Teach author's craft by making the invisible visible. Use color-coding to highlight patterns, ask students to revise bland sentences to create specific effects, and always return to the question, 'How did that choice change the way you read it?' Avoid letting students label techniques without explaining their impact. Research shows that students need to practice connecting craft choices to meaning at least three times before internalizing the skill.

Successful learning looks like students articulating not just what the author did but why it matters. They should connect word choice, sentence structure, and imagery to mood, theme, or character development in clear, evidence-based sentences.


Watch Out for These Misconceptions

  • During Think-Pair-Share: Word Choice Swap, watch for students who identify a word but stop at 'the author used imagery.'

    Redirect them by asking, 'What image did that word create in your mind, and what does that make you feel about the scene?' Use their pair-share responses to model how to link the image to mood or theme.

  • During Structured Discussion: Style vs.

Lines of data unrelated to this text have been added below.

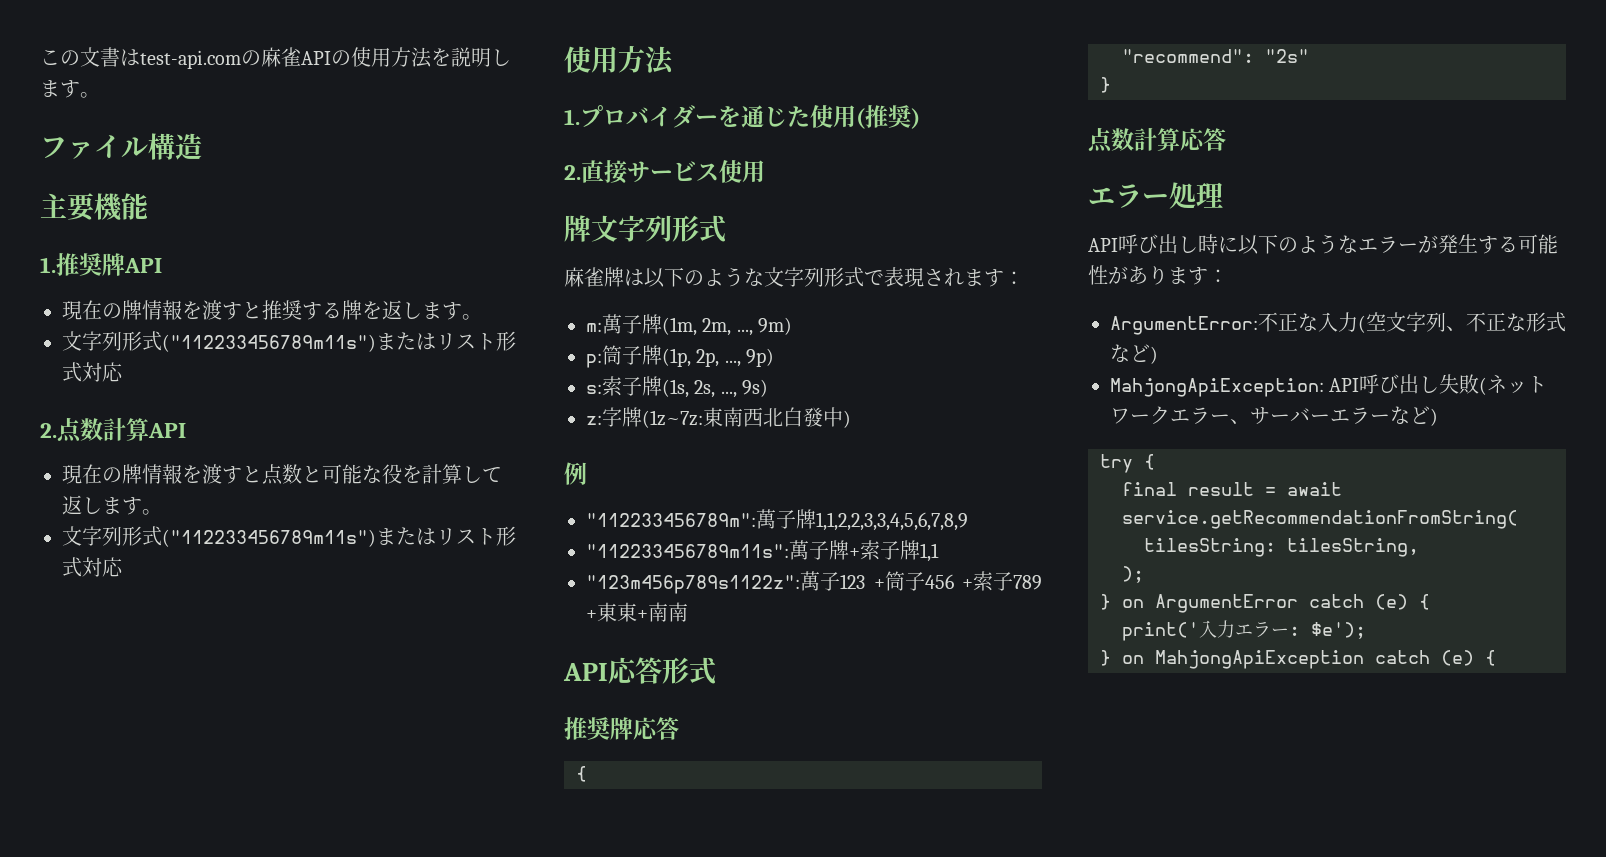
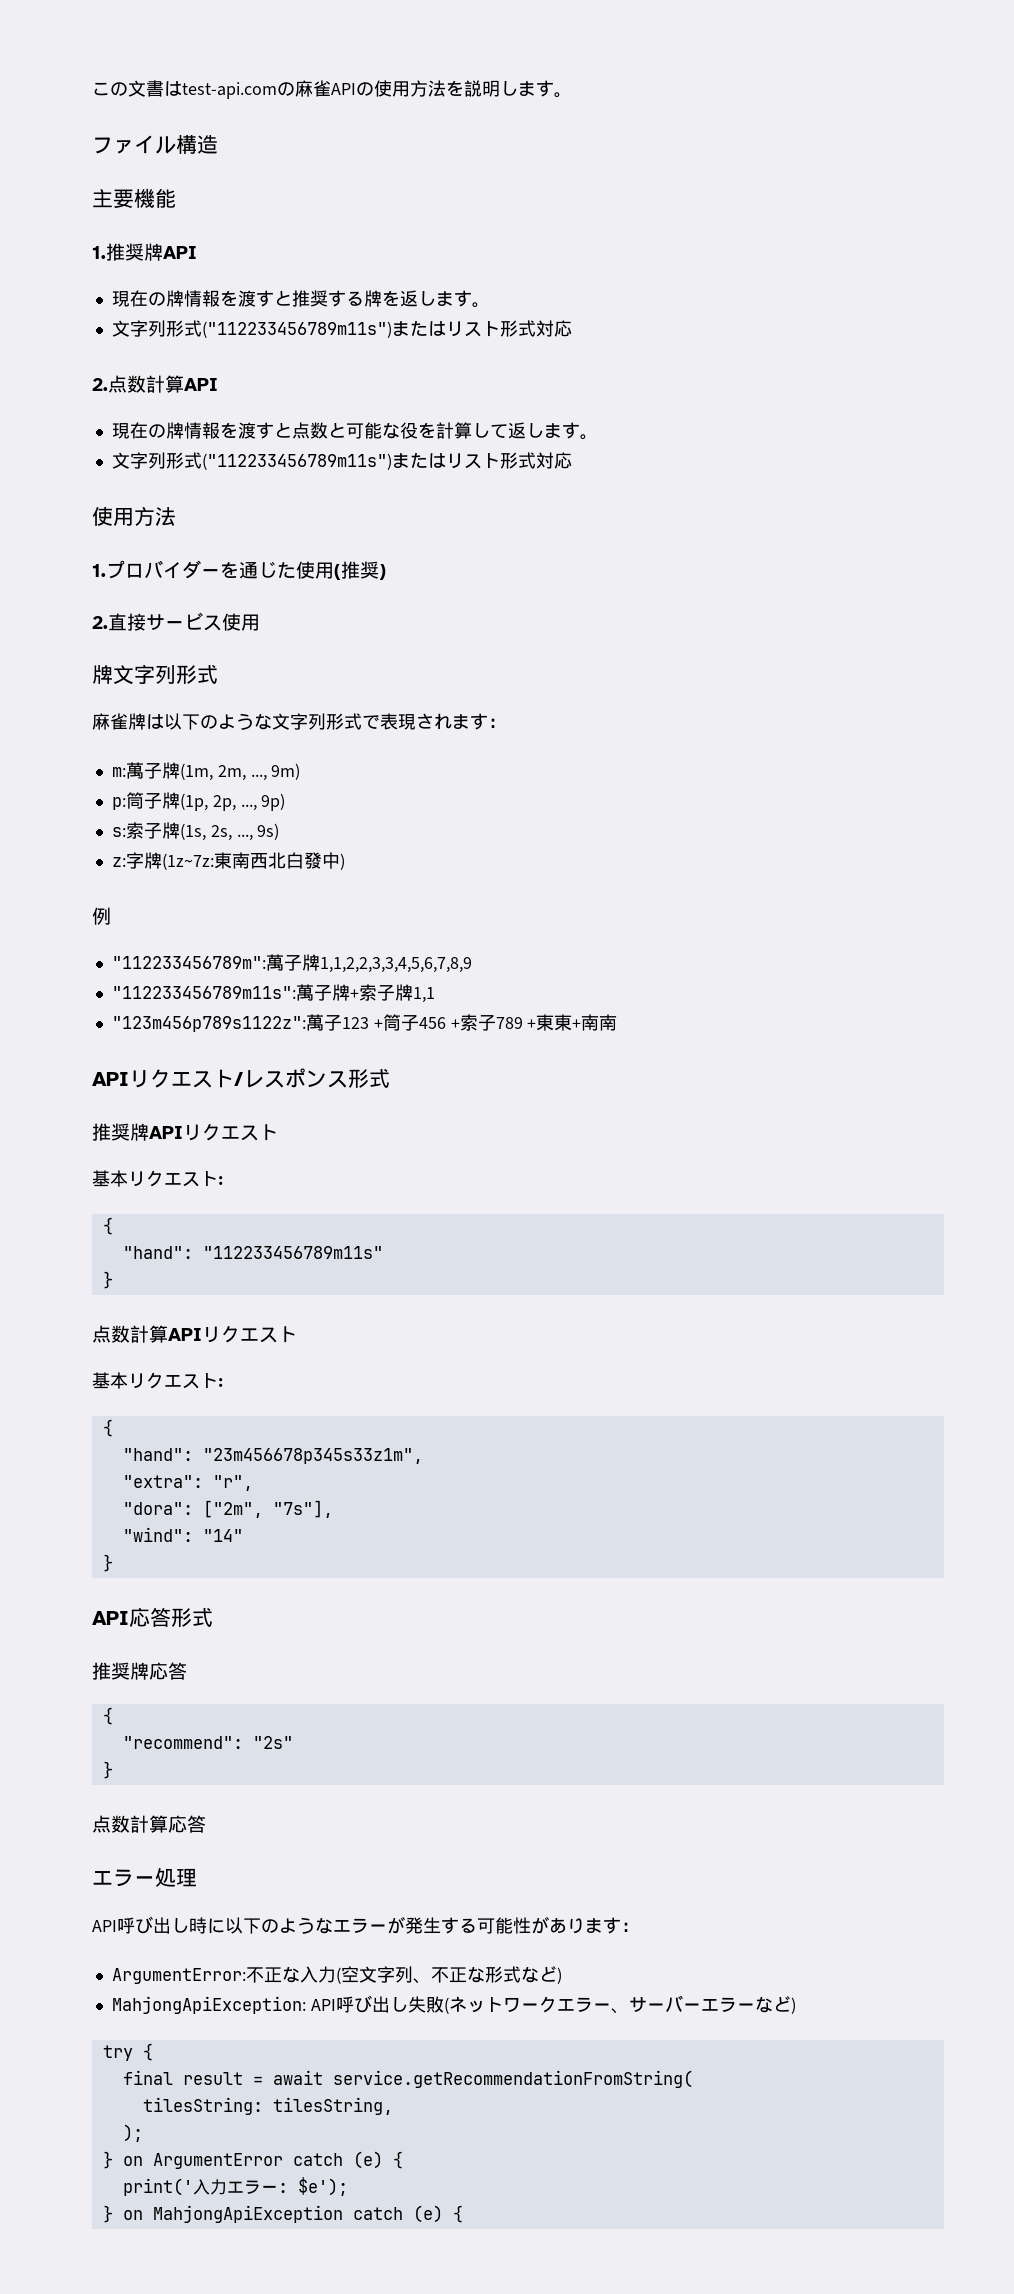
+ APIリクエスト/レスポンス形式
+ 推奨牌APIリクエスト
+ 基本リクエスト:
+ {
+ "hand": "112233456789m11s"
+ }
+ 点数計算APIリクエスト
+ 基本リクエスト:
+ {
+ "hand": "23m456678p345s33z1m",
+ "extra": "r",
+ "dora": ["2m", "7s"],
+ "wind": "14"
+ }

Message, watch for students who confuse how something is written with what is written.

    Use the two passages provided for the activity and have students map each stylistic choice to a specific feeling or thought, then ask, 'If the message stayed the same, why did the author choose different words to say it?'

  • During Collaborative Investigation: Passage Autopsy, watch for students who praise simple language as 'not crafted.'

    Hand them a revised version of the passage with all simple words replaced by complex ones, then ask them to compare the effects. Guide them to see that deliberate simplicity is a choice with its own impact.